Tula, un hombre casado, novio de una joven de 17 años a la que entregó a las fieras que la asesinaron, se quejó por la pena recibida. “Me han metido nueve años como partícipe secundario, la figura más leve del derecho penal. Es un robo (…) a lo máximo me podían dar seis años”. Tula vive con su esposa de siempre, con la que tuvo dos hijos.
Una vez que se produjeron las salidas de prisión de Luque y Tula, Martha Pelloni insistió en recordar que “hubo otra gente involucrada que, con la ayuda del poder, logró zafar”.
La religiosa dijo que a María Soledad “la mató Guillermo Luque en una orgía con sus amigos, donde la emborracharon y la violaron, donde la chica falleció por un golpe y la quisieron reanimar, pero se les murió”.
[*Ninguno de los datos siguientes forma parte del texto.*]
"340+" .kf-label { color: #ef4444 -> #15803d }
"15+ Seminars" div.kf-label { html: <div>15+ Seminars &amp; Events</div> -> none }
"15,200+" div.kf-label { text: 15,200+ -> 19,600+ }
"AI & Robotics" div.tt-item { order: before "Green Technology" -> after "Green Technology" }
El cuerpo de la víctima presentaba altas dosis de cocaína que no podrían haber sido inhaladas de manera voluntaria.
Uno de los amigos de Luque era Hugo “El Hueso” Ibáñez. Estuvo prófugo, lo detuvieron, pero nunca llegó la condena. Ibáñez estuvo bajo sospecha de estar relacionado con la trata de personas. Se dijo que “abastecía de mujeres jóvenes y bien dispuestas a los hombres del poder”.
Otro que zafó fue Luis “El Loco” Méndez, que también estuvo prófugo durante un tiempo. Las causas que se abrieron en busca de otros responsables de la violación seguida de muerte y del encubrimiento fueron archivadas.
Pelloni lamentó que “no se haya avanzado en el encubrimiento”, pero consideró positivo “que la gente haya salido a la calle para conseguir, al menos, la condena social”.